NMOSD is diagnosed using consensus clinical criteria, which have undergone multiple revisions, most recently in 2015.

Diagnostic criteria are more relaxed for seropositive AQP4–IgG cases than they are for seronegative AQP4-IgG ones. If AQP4-IgG is detected, then one core clinical criterion, along with the ruling out of alternative diagnoses, is sufficient for NMOSD diagnosis.

If AQP4-IgG is undetected, or its status is unknown, two core clinical criteria, each with supportive MRI findings, along with the ruling out of alternative diagnoses, are needed for an NMOSD diagnosis.

NMOSD diagnostic criteria
| Core criteria | Additional MRI findings for absent/unknown AQP4-IgG |
|---|---|
| Optic neuritis | Either 1) brain MRI showing normal findings or only nonspecific white matter lesions, or 2) optic nerve MRI showing T2-hyperintensity, or T1 enhancing lesion, greater than 1/2 optic nerve length or involving optic chiasm |
| Acute myelitis | intramedullary lesion > 3 contiguous segments, or spinal atrophy ≥ 3 contiguous segments |
| Area Postrema Syndrome (prolonged episodes of hiccuping or vomiting/nausea) | dorsal medulla/area postrema lesions |
| Acute brainstem syndrome | periependymal brainstem lesions |
| Symptomatic narcolepsy/acute diencephalic clinical syndrome with an MRI showing diencephalon lesion(s) | None additional |
| Symptomatic cerebral syndrome with NMOSD-typical brain lesion(s) | None additional |

Rarely, it has been reported that some courses of anti-NMDAR are consistent with NMO. Preliminary reports suggest that other autoantibodies may play a role in rare cases of NMO.

NMOSD with MOG-IgG is considered a manifestation of anti-MOG associated encephalomyelitis.

=== Spectrum constituents ===
After the development of the NMO-IgG test, the spectrum of disorders comprising NMO was expanded.

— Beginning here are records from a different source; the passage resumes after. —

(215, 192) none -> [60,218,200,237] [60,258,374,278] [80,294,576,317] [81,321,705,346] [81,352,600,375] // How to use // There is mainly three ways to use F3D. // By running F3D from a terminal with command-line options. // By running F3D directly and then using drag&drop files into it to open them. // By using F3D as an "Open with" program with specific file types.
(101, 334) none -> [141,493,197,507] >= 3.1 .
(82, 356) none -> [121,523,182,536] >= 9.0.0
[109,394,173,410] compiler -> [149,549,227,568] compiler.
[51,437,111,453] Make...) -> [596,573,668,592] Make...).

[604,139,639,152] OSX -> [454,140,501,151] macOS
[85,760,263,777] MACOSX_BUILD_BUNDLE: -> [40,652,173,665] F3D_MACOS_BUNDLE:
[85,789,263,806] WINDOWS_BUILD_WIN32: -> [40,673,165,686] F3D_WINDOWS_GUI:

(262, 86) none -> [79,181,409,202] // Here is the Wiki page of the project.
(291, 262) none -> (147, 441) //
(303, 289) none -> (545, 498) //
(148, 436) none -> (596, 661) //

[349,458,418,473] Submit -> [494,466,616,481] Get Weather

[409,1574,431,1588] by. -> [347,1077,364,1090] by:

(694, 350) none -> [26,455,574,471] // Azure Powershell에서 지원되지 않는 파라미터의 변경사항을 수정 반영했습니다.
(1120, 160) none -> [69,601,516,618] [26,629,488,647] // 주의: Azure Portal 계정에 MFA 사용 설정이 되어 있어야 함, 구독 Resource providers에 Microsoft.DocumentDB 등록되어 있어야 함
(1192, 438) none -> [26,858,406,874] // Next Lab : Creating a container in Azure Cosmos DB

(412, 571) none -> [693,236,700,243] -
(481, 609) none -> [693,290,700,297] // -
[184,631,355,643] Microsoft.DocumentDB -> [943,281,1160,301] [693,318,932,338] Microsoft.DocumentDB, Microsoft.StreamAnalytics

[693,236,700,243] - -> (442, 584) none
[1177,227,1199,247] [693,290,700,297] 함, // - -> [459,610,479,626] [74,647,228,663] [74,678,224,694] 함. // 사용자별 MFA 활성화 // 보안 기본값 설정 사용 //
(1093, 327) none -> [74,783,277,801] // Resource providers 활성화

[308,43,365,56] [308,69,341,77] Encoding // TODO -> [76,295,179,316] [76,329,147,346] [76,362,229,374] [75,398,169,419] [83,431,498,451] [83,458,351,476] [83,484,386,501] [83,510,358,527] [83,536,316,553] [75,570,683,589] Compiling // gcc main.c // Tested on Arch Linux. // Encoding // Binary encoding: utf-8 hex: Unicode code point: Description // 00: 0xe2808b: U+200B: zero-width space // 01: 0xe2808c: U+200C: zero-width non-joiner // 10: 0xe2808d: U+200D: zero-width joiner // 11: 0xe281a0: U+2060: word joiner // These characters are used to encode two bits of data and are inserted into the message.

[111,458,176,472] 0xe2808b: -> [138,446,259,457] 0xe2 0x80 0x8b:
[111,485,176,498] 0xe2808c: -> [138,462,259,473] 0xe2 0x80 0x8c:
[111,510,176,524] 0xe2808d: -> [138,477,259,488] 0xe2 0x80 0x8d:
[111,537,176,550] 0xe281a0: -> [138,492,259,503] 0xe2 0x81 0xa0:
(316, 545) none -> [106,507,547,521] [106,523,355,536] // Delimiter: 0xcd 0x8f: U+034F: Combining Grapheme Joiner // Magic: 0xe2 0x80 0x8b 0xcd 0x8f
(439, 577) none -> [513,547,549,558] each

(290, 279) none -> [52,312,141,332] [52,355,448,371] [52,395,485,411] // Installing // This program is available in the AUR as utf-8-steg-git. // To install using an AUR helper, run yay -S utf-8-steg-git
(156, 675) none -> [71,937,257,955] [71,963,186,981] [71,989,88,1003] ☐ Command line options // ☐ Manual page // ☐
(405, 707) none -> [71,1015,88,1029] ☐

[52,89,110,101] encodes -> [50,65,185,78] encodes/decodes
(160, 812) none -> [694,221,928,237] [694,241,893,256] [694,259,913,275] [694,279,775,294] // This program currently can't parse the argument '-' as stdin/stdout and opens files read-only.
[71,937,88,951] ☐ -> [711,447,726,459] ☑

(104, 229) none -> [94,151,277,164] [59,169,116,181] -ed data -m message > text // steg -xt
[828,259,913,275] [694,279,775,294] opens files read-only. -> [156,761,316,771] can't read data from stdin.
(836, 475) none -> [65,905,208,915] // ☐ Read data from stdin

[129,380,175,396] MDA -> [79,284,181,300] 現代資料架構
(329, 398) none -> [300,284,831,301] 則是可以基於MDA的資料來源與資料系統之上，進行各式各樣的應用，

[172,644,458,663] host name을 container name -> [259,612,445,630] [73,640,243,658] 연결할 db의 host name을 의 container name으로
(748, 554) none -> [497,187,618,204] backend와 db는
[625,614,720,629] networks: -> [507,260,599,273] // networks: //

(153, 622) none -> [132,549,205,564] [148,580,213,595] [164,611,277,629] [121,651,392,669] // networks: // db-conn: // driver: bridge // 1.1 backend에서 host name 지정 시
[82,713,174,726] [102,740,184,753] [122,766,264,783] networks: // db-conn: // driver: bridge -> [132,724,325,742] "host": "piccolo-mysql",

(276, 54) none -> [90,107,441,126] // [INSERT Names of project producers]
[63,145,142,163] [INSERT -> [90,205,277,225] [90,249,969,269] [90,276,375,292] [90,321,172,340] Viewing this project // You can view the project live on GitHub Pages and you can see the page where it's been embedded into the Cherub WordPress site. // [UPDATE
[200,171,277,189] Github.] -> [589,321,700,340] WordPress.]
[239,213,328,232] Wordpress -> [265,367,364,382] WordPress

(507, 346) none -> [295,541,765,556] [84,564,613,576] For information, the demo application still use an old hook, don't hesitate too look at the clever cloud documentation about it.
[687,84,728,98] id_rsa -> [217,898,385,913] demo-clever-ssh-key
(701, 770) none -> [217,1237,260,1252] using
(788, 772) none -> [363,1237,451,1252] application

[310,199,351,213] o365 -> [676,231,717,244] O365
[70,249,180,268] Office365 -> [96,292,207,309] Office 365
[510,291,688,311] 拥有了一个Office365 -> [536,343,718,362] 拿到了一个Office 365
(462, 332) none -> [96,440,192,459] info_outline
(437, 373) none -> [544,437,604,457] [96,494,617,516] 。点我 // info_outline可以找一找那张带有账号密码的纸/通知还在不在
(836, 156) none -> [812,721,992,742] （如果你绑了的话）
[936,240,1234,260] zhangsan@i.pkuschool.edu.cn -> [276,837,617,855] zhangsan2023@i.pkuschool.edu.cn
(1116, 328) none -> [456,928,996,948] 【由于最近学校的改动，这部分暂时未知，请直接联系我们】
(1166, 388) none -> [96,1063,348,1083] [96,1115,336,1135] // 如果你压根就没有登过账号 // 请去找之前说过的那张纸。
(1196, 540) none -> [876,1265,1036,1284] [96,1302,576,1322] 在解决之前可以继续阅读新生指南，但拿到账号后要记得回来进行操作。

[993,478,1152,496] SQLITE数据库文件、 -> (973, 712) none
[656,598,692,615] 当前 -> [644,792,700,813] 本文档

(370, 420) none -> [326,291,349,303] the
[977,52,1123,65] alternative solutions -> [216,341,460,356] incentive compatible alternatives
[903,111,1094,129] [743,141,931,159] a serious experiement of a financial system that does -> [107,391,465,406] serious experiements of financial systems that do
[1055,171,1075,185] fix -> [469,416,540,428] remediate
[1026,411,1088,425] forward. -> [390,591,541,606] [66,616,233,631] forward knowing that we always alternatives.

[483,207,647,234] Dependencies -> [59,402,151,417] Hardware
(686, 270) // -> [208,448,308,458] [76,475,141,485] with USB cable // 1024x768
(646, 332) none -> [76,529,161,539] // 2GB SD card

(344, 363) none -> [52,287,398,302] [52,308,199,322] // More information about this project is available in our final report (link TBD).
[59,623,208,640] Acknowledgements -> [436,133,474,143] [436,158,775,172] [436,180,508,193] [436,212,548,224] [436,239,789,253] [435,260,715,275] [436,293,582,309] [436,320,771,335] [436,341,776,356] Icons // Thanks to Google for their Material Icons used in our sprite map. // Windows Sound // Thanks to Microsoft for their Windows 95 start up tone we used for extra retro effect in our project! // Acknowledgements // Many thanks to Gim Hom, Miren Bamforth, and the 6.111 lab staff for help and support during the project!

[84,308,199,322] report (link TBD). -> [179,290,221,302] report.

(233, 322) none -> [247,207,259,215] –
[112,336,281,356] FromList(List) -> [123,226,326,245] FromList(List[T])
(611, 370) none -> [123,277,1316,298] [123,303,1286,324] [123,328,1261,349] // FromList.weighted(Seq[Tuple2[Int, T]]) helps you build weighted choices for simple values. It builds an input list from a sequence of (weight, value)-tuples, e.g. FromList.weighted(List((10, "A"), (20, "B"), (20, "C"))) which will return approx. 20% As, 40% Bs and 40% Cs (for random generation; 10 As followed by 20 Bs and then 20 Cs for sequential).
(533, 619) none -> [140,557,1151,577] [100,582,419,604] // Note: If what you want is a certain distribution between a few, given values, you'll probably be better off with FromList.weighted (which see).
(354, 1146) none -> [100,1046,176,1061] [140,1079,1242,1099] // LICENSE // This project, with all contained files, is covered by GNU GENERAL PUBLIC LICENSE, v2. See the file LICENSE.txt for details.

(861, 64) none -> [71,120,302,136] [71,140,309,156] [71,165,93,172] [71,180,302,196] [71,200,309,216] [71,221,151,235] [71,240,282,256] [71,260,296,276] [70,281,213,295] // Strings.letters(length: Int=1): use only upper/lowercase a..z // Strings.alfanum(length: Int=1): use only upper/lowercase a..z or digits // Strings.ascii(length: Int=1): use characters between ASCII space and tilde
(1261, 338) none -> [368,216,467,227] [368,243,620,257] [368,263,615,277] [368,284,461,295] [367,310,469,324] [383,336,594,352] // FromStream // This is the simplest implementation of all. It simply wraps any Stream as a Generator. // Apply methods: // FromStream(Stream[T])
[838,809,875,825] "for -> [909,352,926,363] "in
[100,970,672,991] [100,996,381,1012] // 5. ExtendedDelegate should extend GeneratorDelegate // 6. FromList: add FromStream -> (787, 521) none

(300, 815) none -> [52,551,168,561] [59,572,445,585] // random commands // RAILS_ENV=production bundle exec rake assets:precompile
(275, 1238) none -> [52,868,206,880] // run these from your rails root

The spectrum is now believed to consist of:
- Standard NMO, according to the diagnostic criteria described above
- Limited forms of NMO, such as single or recurrent events of longitudinally extensive myelitis, and bilateral simultaneous or recurrent optic neuritis
- Asian optic-spinal multiple sclerosis (OSMS), or AQP4+ OSMS. This variant can present brain lesions like MS does, but it should not be confused with an AQP4-negative form of inflammatory demyelinating diseases of the central nervous system spectrum, sometimes called optic-spinal MS
- Longitudinally extensive myelitis or optic neuritis associated with systemic autoimmune disease
- Optic neuritis or myelitis associated with lesions in specific brain areas such as the hypothalamus, periventricular nucleus, and brainstem
- NMO-IgG negative NMO: AQP4 antibody-seronegative NMO poses a diagnostic challenge. Some cases could be related to anti-myelin oligodendrocyte glycoprotein (MOG) autoantibodies.

=== Differential diagnosis ===
AQP4-Ab-negative NMO presents problems for differential diagnosis. The behavior of the oligoclonal bands can help to establish a more accurate diagnosis. Oligoclonal bands in NMO are rare and they tend to disappear after attacks, while in MS they are nearly always present and persistent. It is important to notice for differential diagnosis that, though uncommon, it is possible to have longitudinal lesions in MS.

Another problem for diagnosis is that AQP4-ab in MOG-ab levels can be too low to be detected. Some additional biomarkers have been proposed.

NMO differs from MS in that it usually has more severe sequelae after an acute episode than standard MS, which infrequently presents as transverse myelitis. In addition oligoclonal bands in the CSF as well as white matter lesions on brain MRIs are uncommon in NMO, but occur in over 90% of MS patients.

Recently, the presence of AQP4 has been found to distinguish standard MS from NMO; but as MS is a heterogeneous condition, and some MS cases are reported to be Kir4.1 channelopathies (autoimmunity against the potassium channels), it is still possible to consider NMO as part of the MS spectrum. Besides, some NMO-AQP4(−) variants are not astrocytopathic, but demyelinating.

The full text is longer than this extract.